We can see that \( x^3−x^2−2x=x(x−2)(x+1)\). Thus, there are constants \(A\), \(B\), and \( C\) satisfying Equation \ref{eq:7.4.1} such that\[ \dfrac{3x+2}{x(x−2)(x+1)}=\dfrac{A}{x}+\dfrac{B}{x−2}+\dfrac{C}{x+1}. \nonumber \]We must now find these constants. To do so, we begin by multiplying both sides of this equation by the least common denominator: \( x(x - 2)(x + 1) \). Thus,\[ 3x+2=A(x−2)(x+1)+Bx(x+1)+Cx(x−2).\label{Ex2Numerator} \]There are two different strategies for finding the coefficients \(A\), \(B\), and \(C\). We refer to these as the method of equating coefficients and the method of strategic substitution.

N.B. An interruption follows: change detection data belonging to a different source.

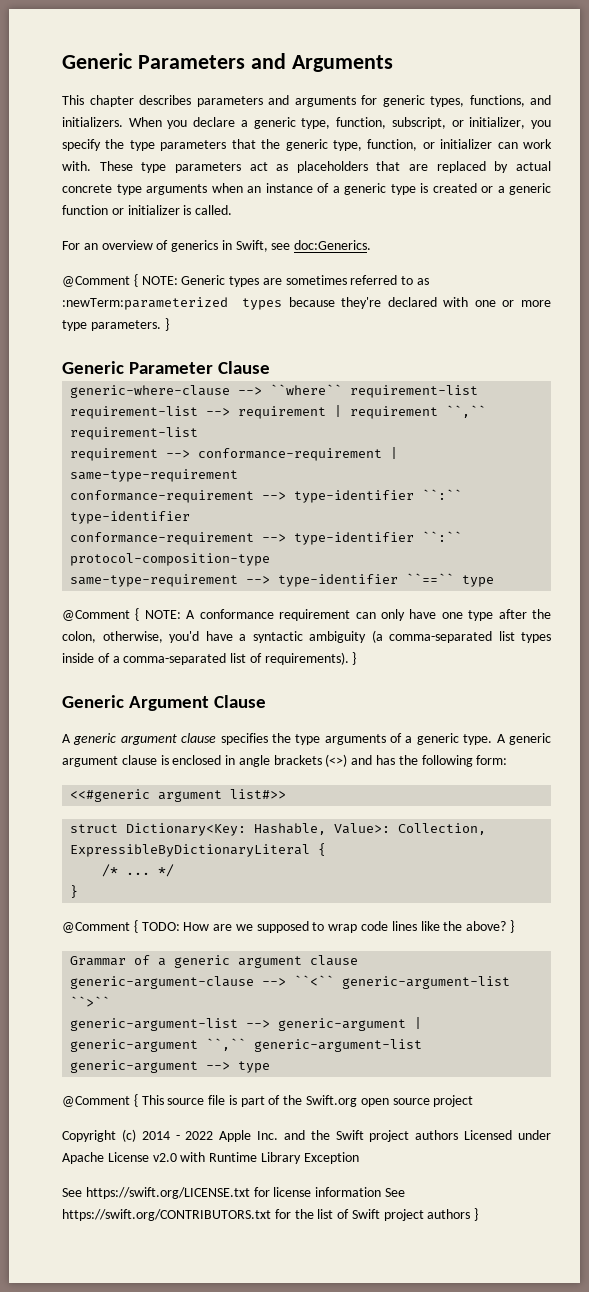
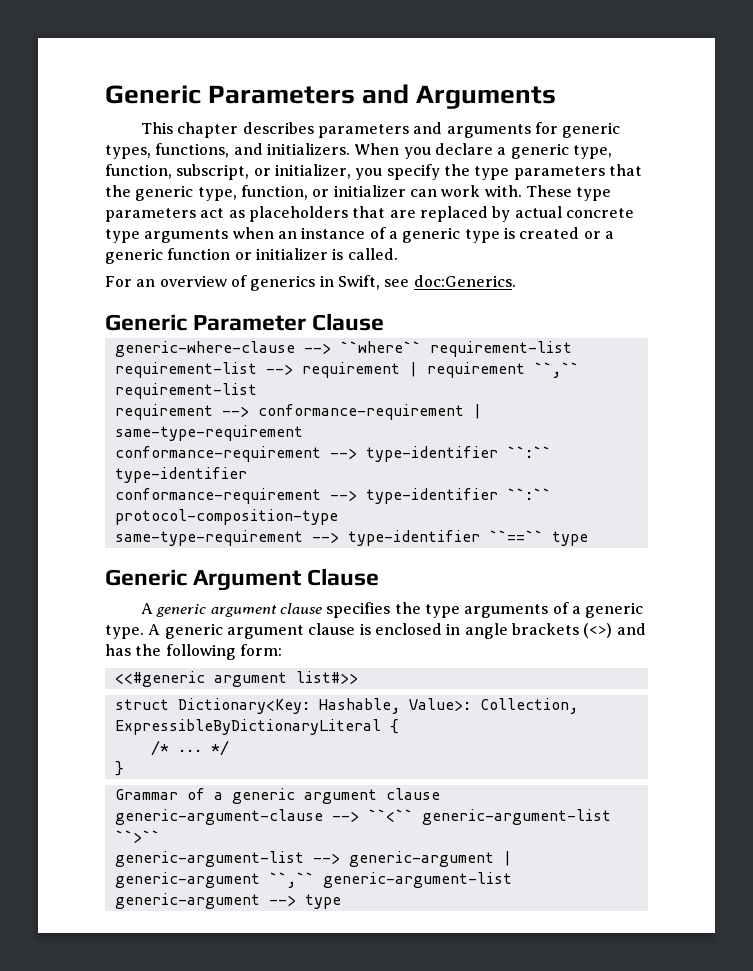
[62,274,430,287] [62,297,551,310] [62,318,169,331] // @Comment { NOTE: Generic types are sometimes referred to as :newTerm:parameterized types because they're declared with one or more type parameters. } -> (516, 281) none
[62,608,552,621] [62,630,551,643] [62,652,357,665] // @Comment { NOTE: A conformance requirement can only have one type after the colon, otherwise, you'd have a syntactic ambiguity (a comma-separated list types inside of a comma-separated list of requirements). } -> (588, 538) none
[62,920,514,933] // @Comment { TODO: How are we supposed to wrap code lines like the above? } -> (124, 768) none
[62,1094,474,1107] [62,1129,552,1142] [62,1152,359,1164] [62,1187,405,1199] [62,1208,479,1221] // @Comment { This source file is part of the Swift.org open source project // Copyright (c) 2014 - 2022 Apple Inc. and the Swift project authors Licensed under Apache License v2.0 with Runtime Library Exception // See https://swift.org/LICENSE.txt for license information See https://swift.org/CONTRIBUTORS.txt for the list of Swift project authors } -> (341, 901) none

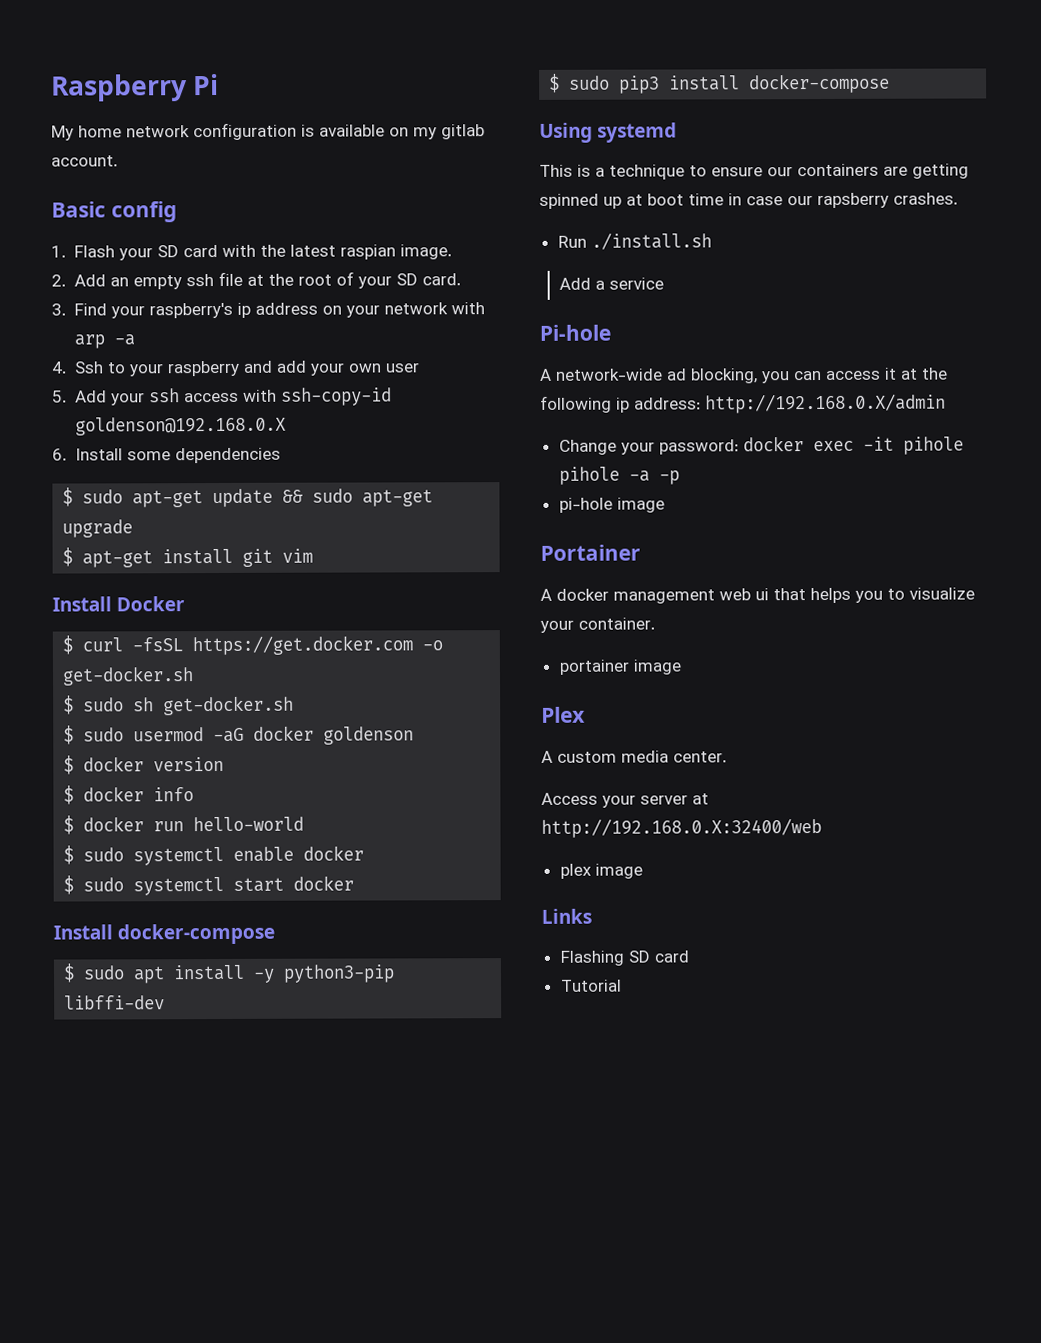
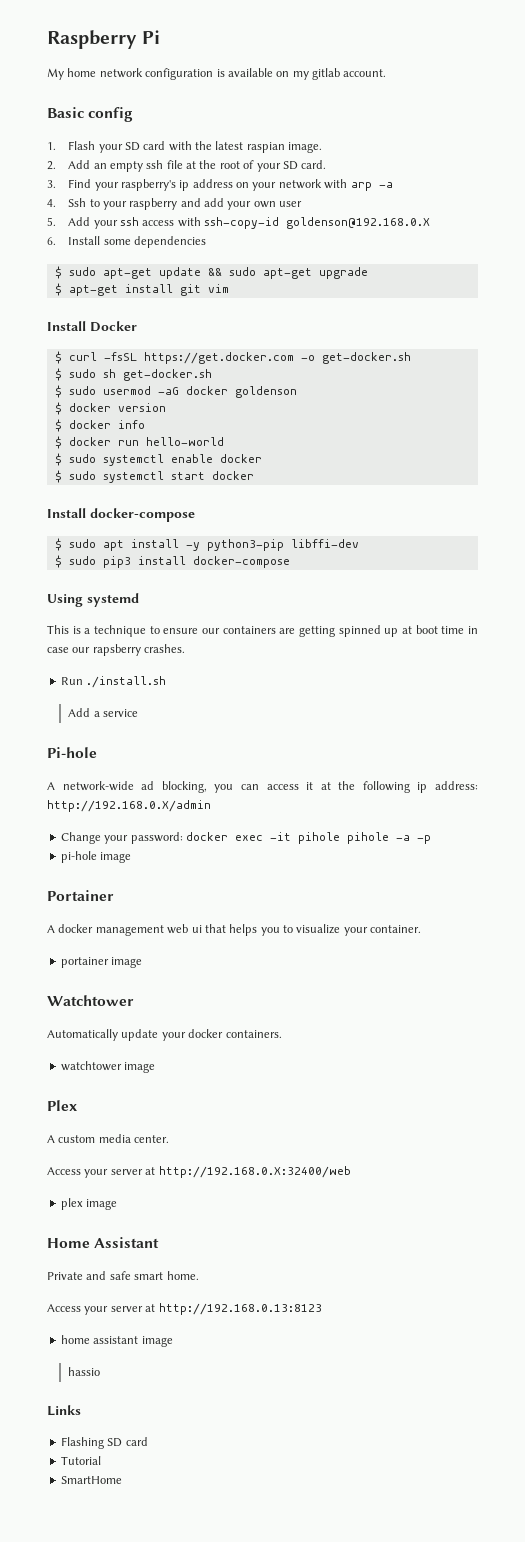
(682, 667) none -> [47,995,134,1006] [47,1029,282,1041] [60,1061,156,1073] // Watchtower // Automatically update your docker containers. // watchtower image
(643, 871) none -> [47,1237,160,1248] [47,1271,199,1280] [47,1303,322,1315] [60,1335,173,1347] [68,1367,101,1376] // Home Assistant // Private and safe smart home. // Access your server at http://192.168.0.13:8123 // home assistant image // hassio
(622, 985) none -> [60,1476,122,1484] // SmartHome

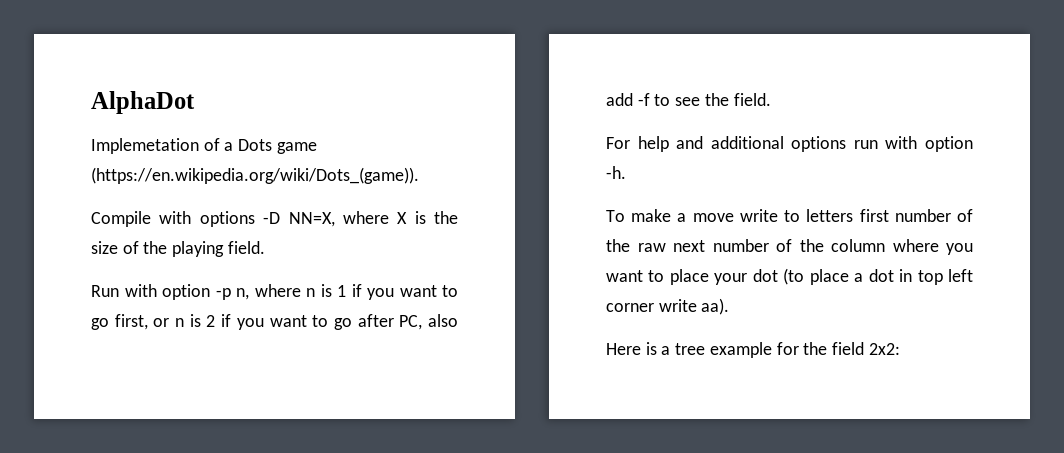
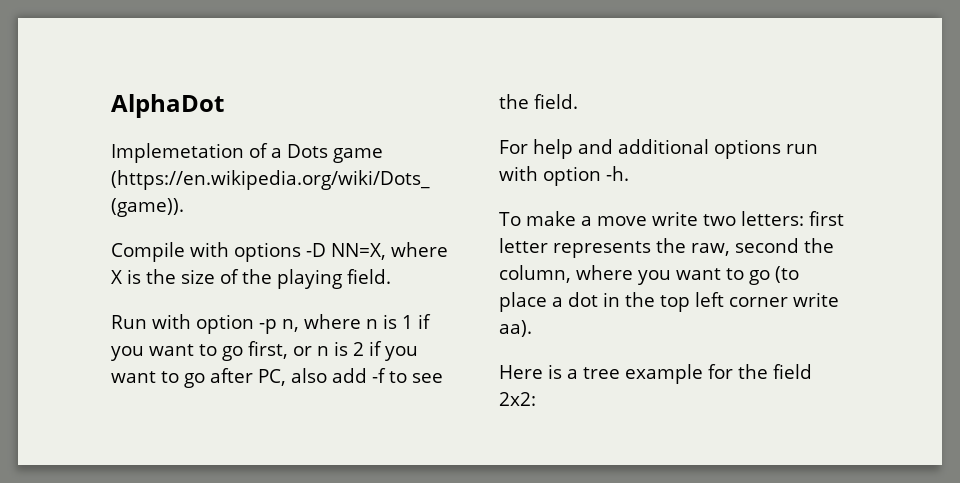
[784,209,973,222] [606,239,885,252] to letters first number of the raw next number of the column -> [702,211,844,226] [499,238,834,258] [499,265,571,283] two letters: first letter represents the raw, second the column,
[669,269,778,285] place your dot -> [749,270,770,285] go
(913, 275) none -> [625,292,655,307] the

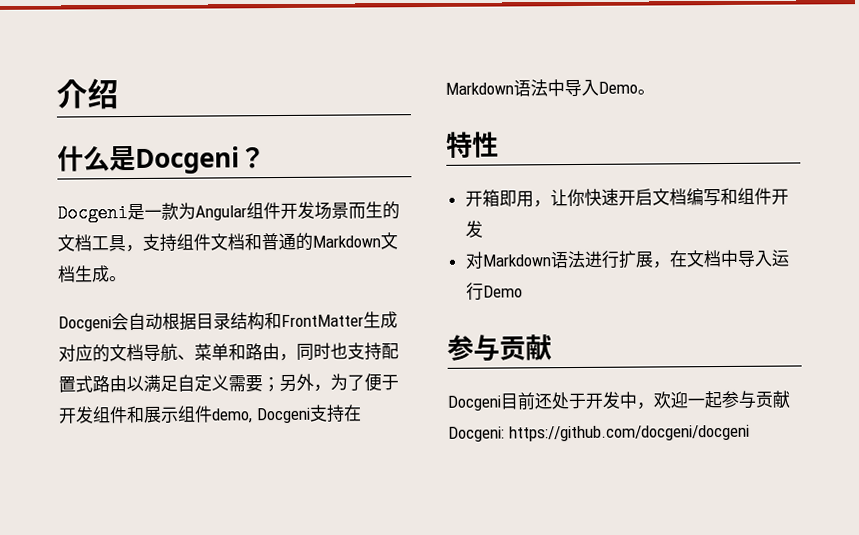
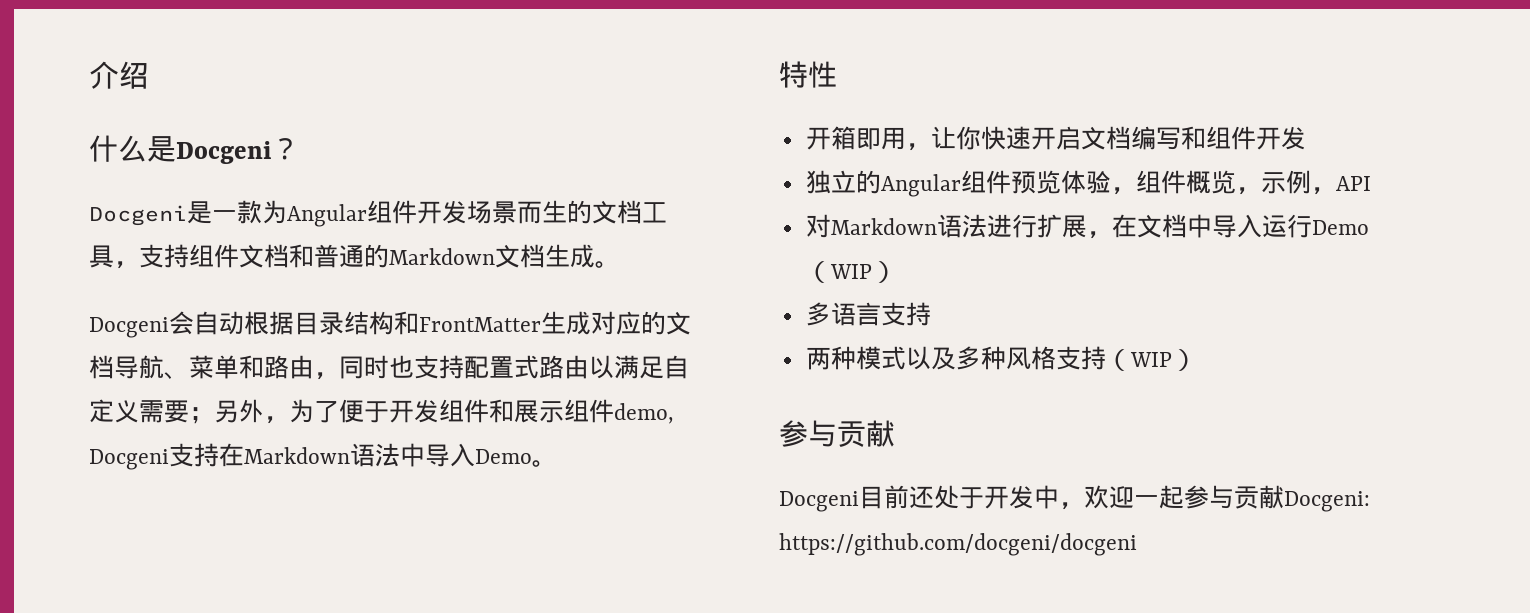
(483, 229) none -> [805,170,1371,197] // 独立的Angular组件预览体验，组件概览，示例，API
(523, 291) none -> [805,261,897,283] [805,302,931,326] [805,346,1197,371] （WIP） // 多语言支持 // 两种模式以及多种风格支持（WIP）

Strategy One: Method of Equating Coefficients
Rewrite Equation \(\ref{Ex2Numerator}\) in the form\[ 3x+2=(A+B+C)x^2+(−A+B−2C)x+(−2A). \nonumber \]Equating coefficients produces the system of equations\[\begin{array}{rcl}
A+B+C & = & 0 \\
−A+B−2C & = & 3 \\
−2A & = & 2. \\
\end{array} \nonumber \]To solve this system, we first observe that \( −2A=2 \implies A=−1.\) Substituting this value into the first two equations gives us the system\[ \begin{array}{rcl}
B+C & = & 1 \\
B−2C & = & 2. \\
\end{array} \nonumber \]Multiplying the second equation by \( −1\) and adding the resulting equation to the first produces \( −3C=1,\) which in turn implies that \( C=−\frac{1}{3}\). Substituting this value into the equation \( B+C=1\) yields \( B=\frac{4}{3}\). Thus, solving these equations yields \( A=−1\), \(B=\frac{4}{3}\), and \( C=−\frac{1}{3}\).It is important to note that the system produced by this method is consistent if and only if we have set up the decomposition correctly. If the system is inconsistent, there is an error in our decomposition.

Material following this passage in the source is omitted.